Brief.
At the line containing "na wycieczkę jest", begin an exact copy of the lines below and continue through the final one, with no pictures.

Data for this task.
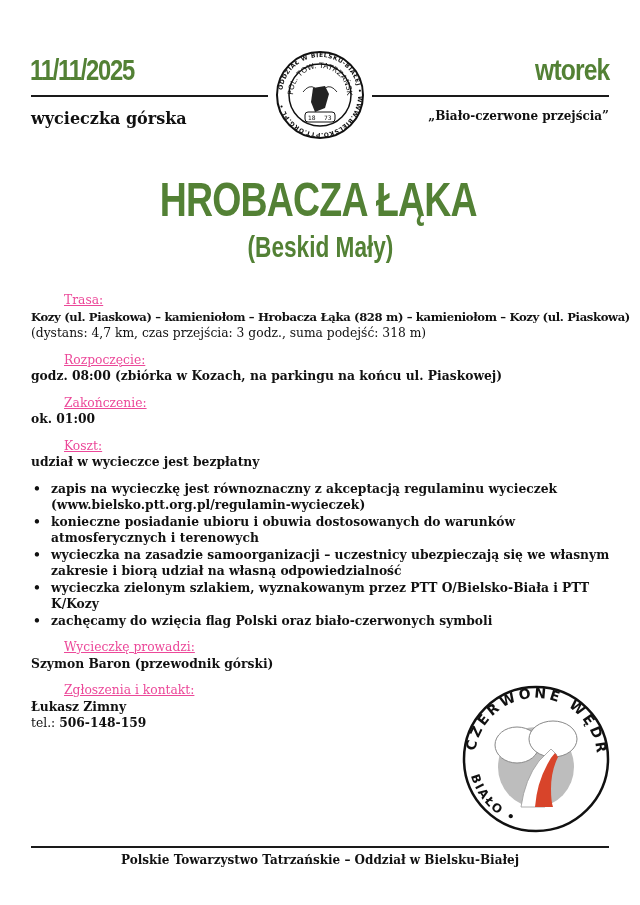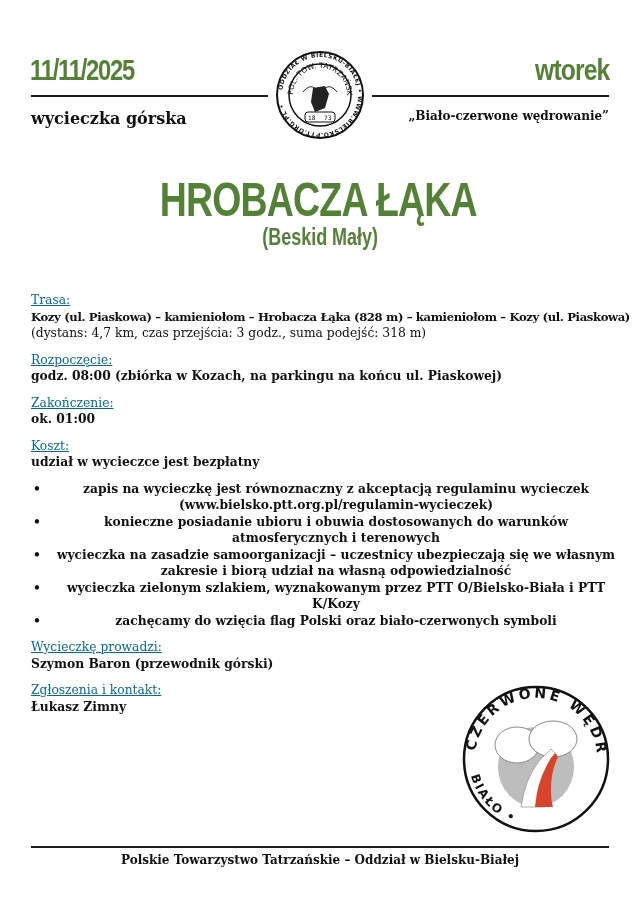"„Biało-czerwone wędrowanie”" div.abs { text: wędrowanie -> przejścia }
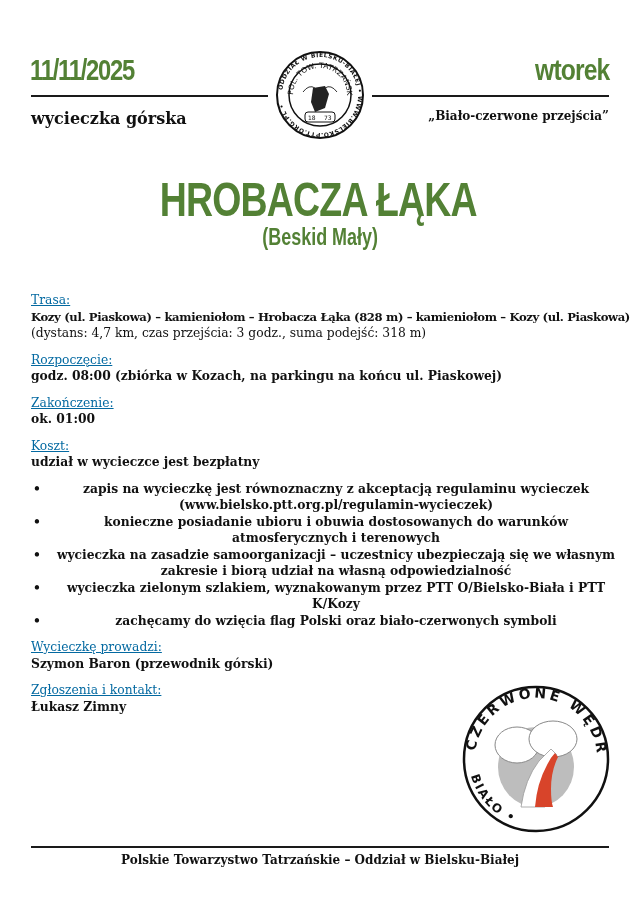"(Beskid Mały)" .subtitle { font-size: 23px -> 29px; top: 224px -> 231px }
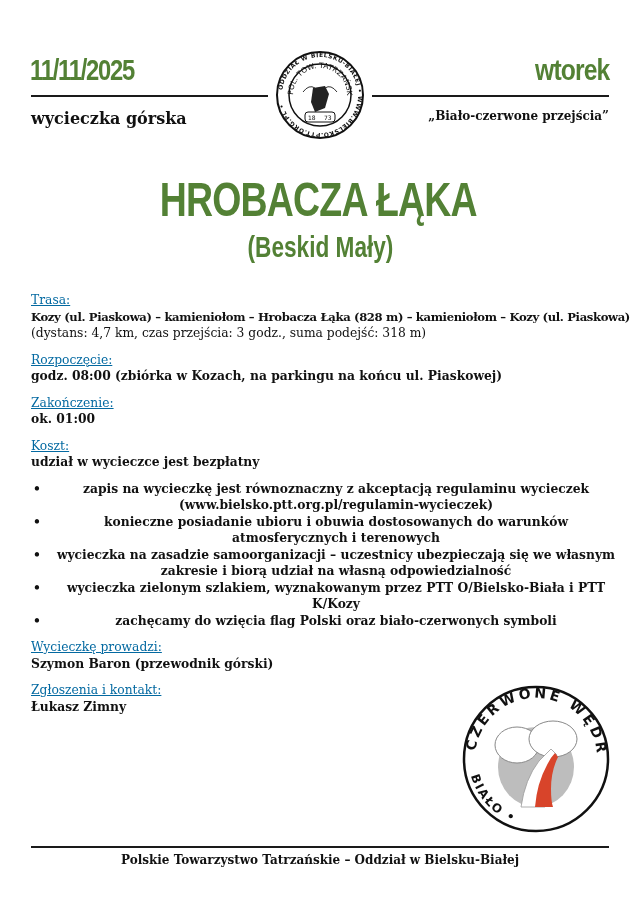"Trasa:" .label { color: #0369a1 -> #ec4899; margin-left: none -> 33px }
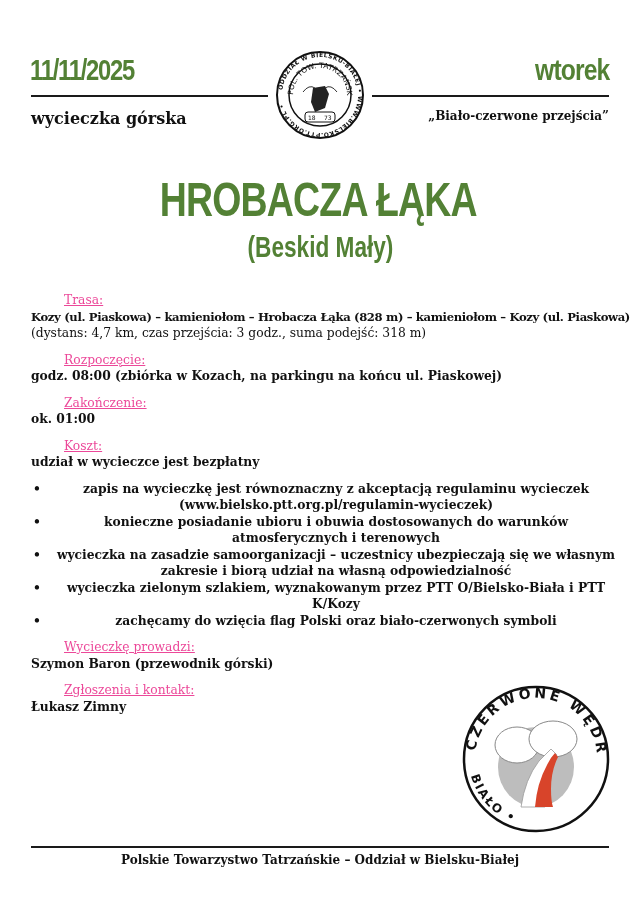"zapis na wycieczkę jest równoznaczny" ul.info { text-align: center -> none }
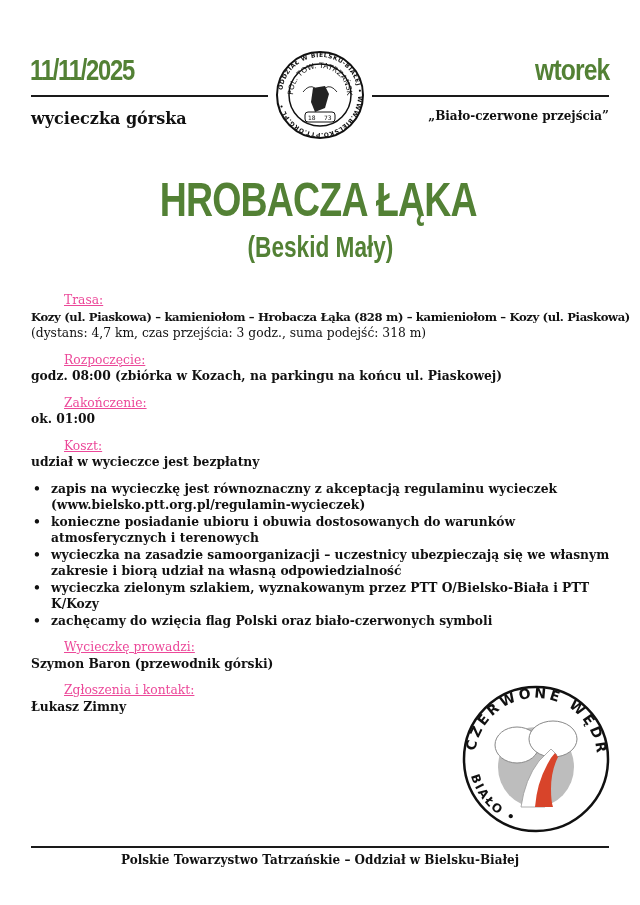"tel.: 506-148-159" div { html: none -> <div><span>tel.: </span><span>506-148-159</span></div> }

Written reply.
"zapis na wycieczkę jest równoznaczny" ul.info { text-align: center -> none }
"tel.: 506-148-159" div { html: none -> <div><span>tel.: </span><span>506-148-159</span></div> }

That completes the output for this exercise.